Can Publications Be Porous? explores the porosity of publishing with the visual responses of Sadia Pineda Hameed (LUMIN), Amber Akaunu and Fauziya Johnson (ROOT-ed Zine) to Lauren Craig’s score that emerged from the conceptual modality S:E:P:A:L:S – sustainability; experience/engagement; practice/presencing; action/attunement; learning/legacy; sensitivity – transforming the Stuart Hall Library into an experimental space to question the concepts through publishing.

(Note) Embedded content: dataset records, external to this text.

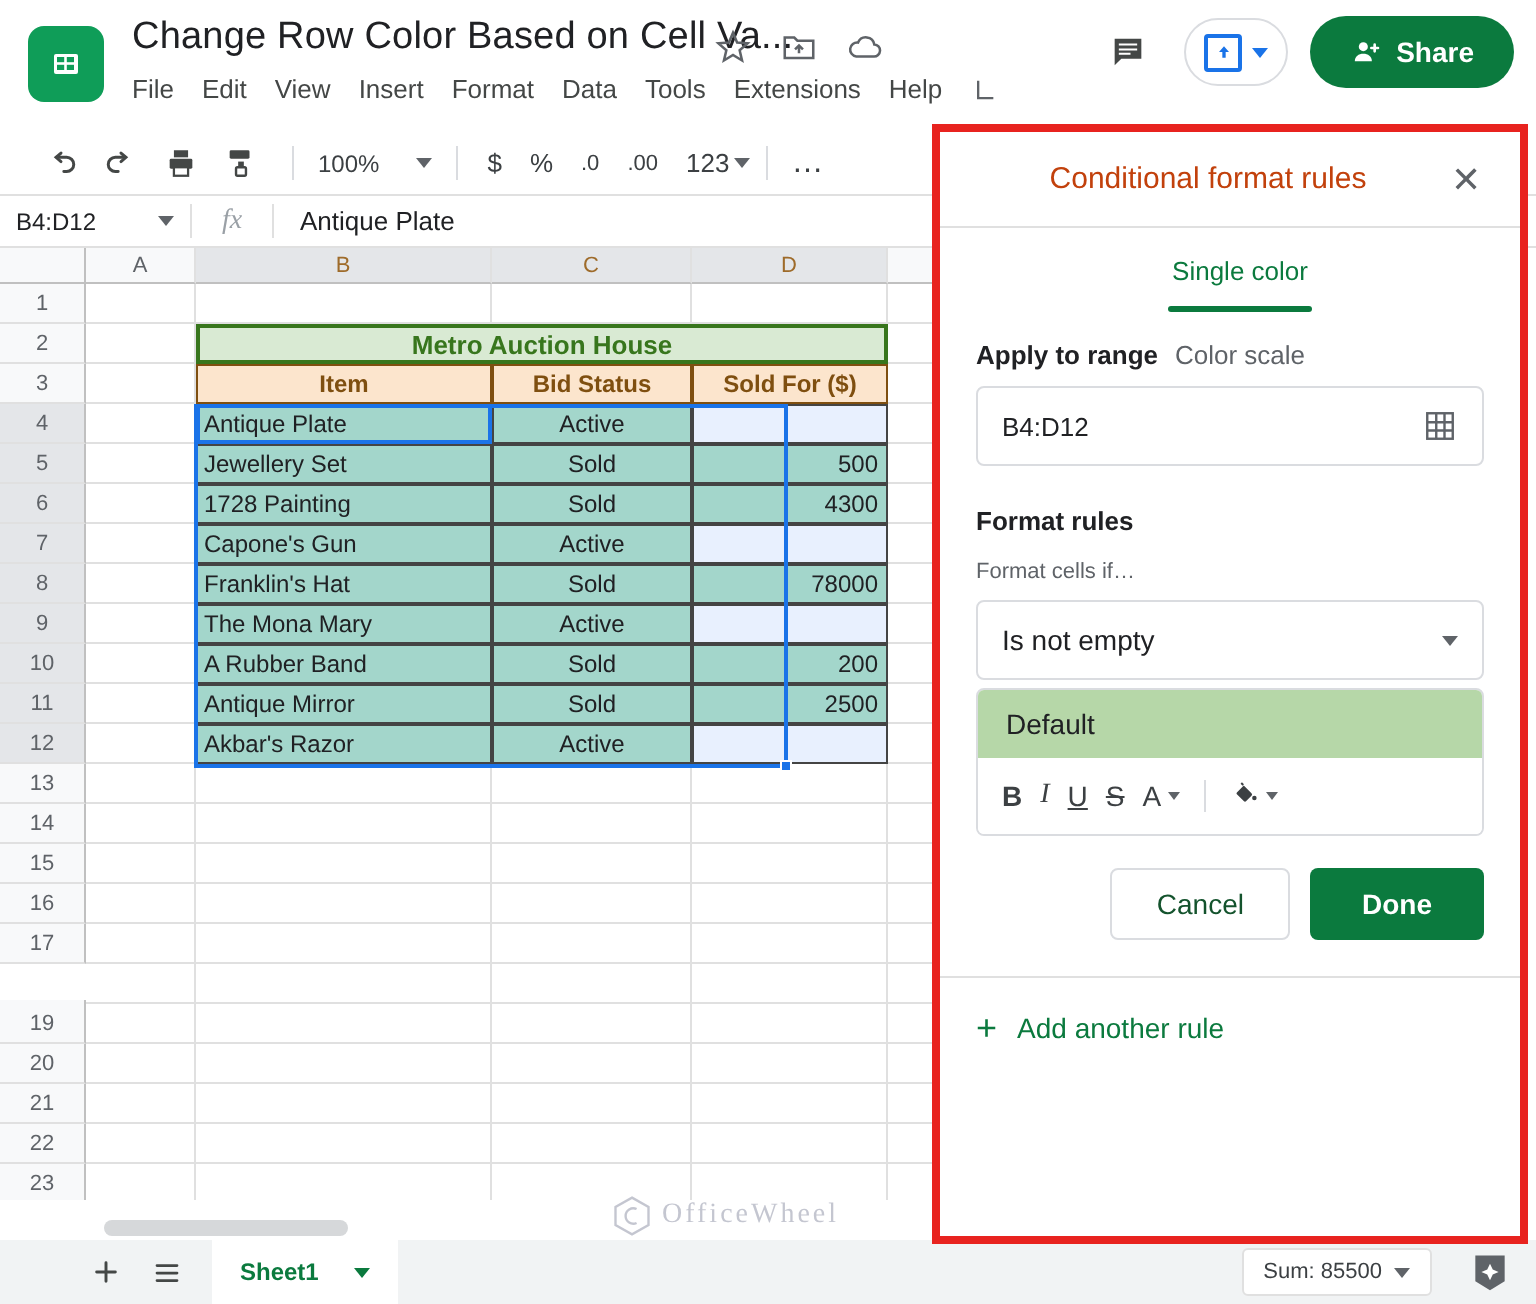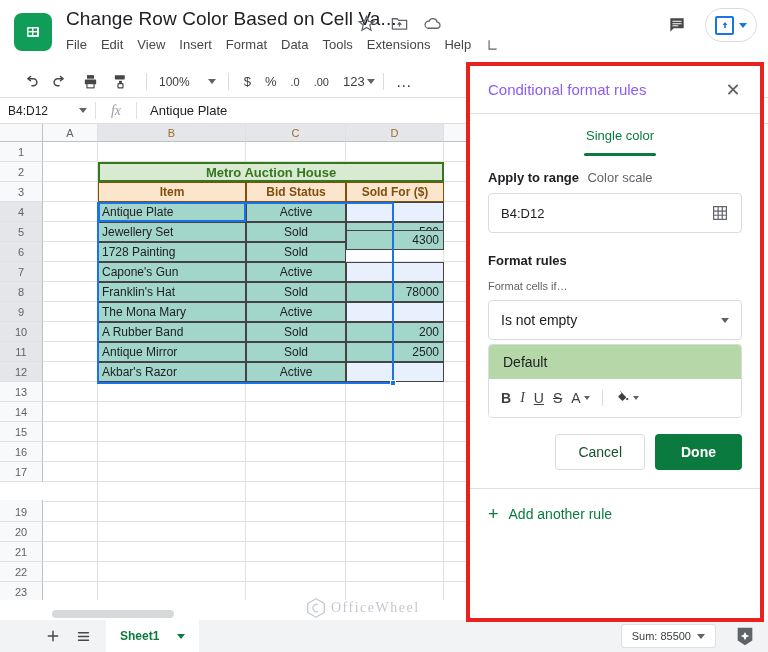--- a/index.html
+++ b/index.html
@@ -208,6 +208,14 @@
             </svg>
         </div>
         <div class="caret-blue"></div>
+      </div>
+      <div class="share-btn">
+        <svg width="16" height="16" viewBox="0 0 24 24" fill="#fff">
+          <circle cx="10" cy="8" r="3.4"></circle>
+            <path d="M3.6 19c0-3.6 2.9-5.6 6.4-5.6s6.4 2 6.4 5.6z"></path>
+          <path d="M18.5 6.5v5M16 9h5" stroke="#fff" stroke-width="2" stroke-linecap="round"></path>
+        </svg>
+        <span>Share</span>
       </div>
     </div>
   </div>

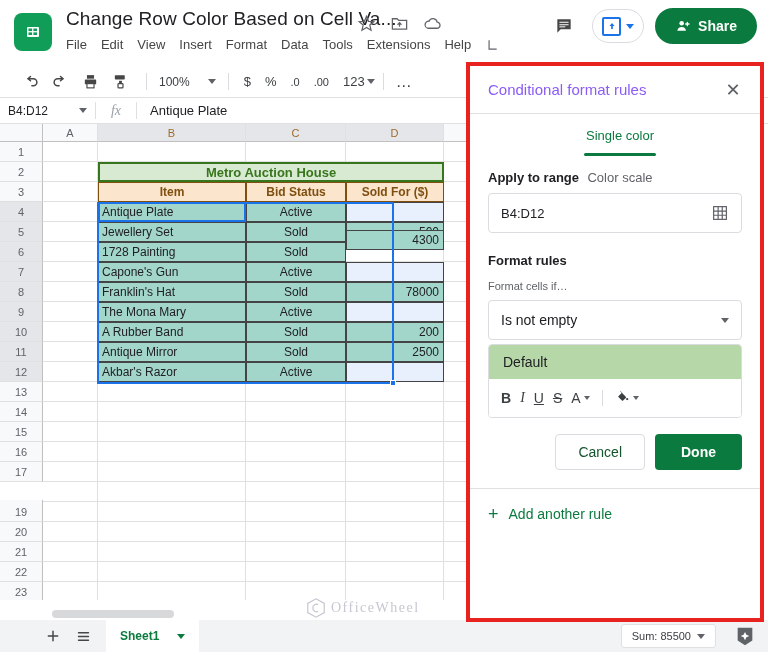--- a/index.html
+++ b/index.html
@@ -113,7 +113,7 @@
   .redbox { position:absolute; left:466px; top:62px; width:298px; height:560px; border:4px solid #e8231f; background:#fff; }
   .panel { position:absolute; left:470px; top:66px; width:290px; height:552px; background:#fff; overflow:hidden; }
   .panel-head { height:48px; display:flex; align-items:center; padding:0 14px 0 18px; border-bottom:1px solid #e0e0e0; }
-  .panel-title { font-size:15px; color:#8b5cf6; flex:1; }
+  .panel-title { font-size:15px; color:#c2410c; flex:1;text-align:center; }
   .close-x { width:26px; height:26px; display:flex; align-items:center; justify-content:center; color:#5f6368; font-size:18px; }
   .tabs { display:flex; height:42px; align-items:center; padding-left:10px;flex-direction:column; }
   .tab { flex:0 0 auto; padding:0 12px; height:42px; display:flex; align-items:center; justify-content:center; font-size:13px; color:#5f6368; position:relative; }

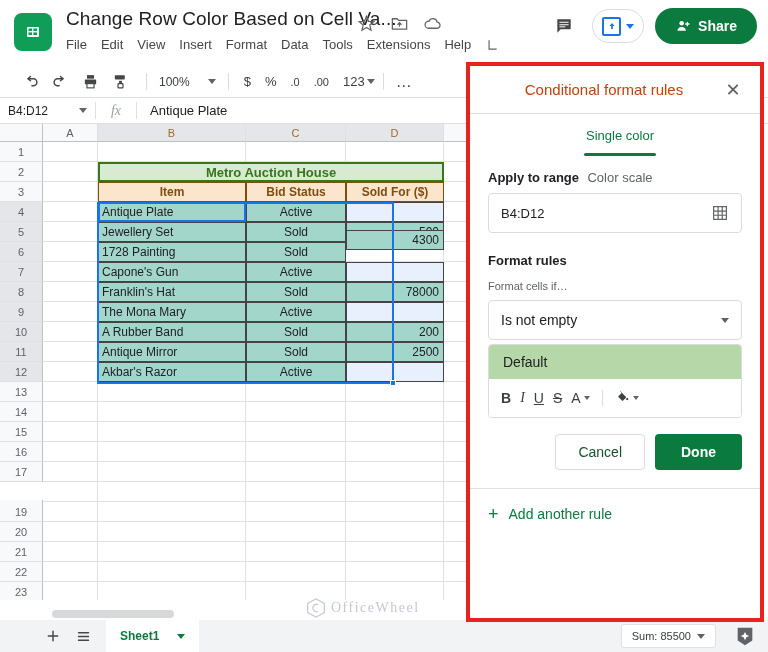--- a/index.html
+++ b/index.html
@@ -444,7 +444,7 @@
         <div class="tcell t-data t-right" style="left: 346px; top: 98px; width: 98px; height: 20px;">500</div>
         <div class="tcell t-data t-left" style="left: 98px; top: 118px; width: 148px; height: 20px;">1728 Painting</div>
         <div class="tcell t-data t-center" style="left: 246px; top: 118px; width: 100px; height: 20px;">Sold</div>
-        <div class="tcell t-data t-right" style="left: 346px; top: 106px; width: 98px; height: 20px;">4300</div>
+        <div class="tcell t-data t-right" style="left: 346px; top: 118px; width: 98px; height: 20px;">4300</div>
         <div class="tcell t-data t-left" style="left: 98px; top: 138px; width: 148px; height: 20px;">Capone's Gun</div>
         <div class="tcell t-data t-center" style="left: 246px; top: 138px; width: 100px; height: 20px;">Active</div>
         <div class="tcell t-empty" style="left: 346px; top: 138px; width: 98px; height: 20px;"></div>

Under the scope of the exhibition, co-curator Lauren Craig, supported by Georgina Obaya Evans, invites the public to experiment with S:E:P:A:L:S cards as visual aids highlighting the themes explored through the project. Lauren proposes a conversation with participants to unpack the exhibition themes and invites them for a reading of her score, which informed the exhibition. Lauren will lead the workshop to explore chosen themes by using the S:E:P:A:L:S framework as a score, the participants then exercise auto-para/ethno-therapeutic writing and share with the group. The session will be followed by a Q&A.
The workshop is open to all but booking is required. The event will be held at Stuart Hall Library. If you have any questions or any accessibility requirements please contact Beatriz Lobo (Curator) firstname.lastname@example.org
About the contributors
Georgina Obaya Evans‘ work explores ‘sense of self and other’, and reflects on how we make meaning and find healing through interactions of the expressive body, creative arts and embodied psychological therapies. Her professional practices of visual art, art psychotherapy and yoga therapy are rooted in theories and practices of creative self-enquiry. Through these interdisciplinary portals, intersubjective relationship can be explored as a route to addressing trauma in self and other(s).
Lauren Craig (she/her/hers) is a social-media shy, internet- curious cultural futurist based in London. Her practice intentionally moves slowly between curation, performance, installation, art writing, moving images and auto- ethnographic photography. Through collaborative live engagement, systems thinking and social archival histories, Lauren elevates lived experience as a tool for reframing past and present underexposed narratives.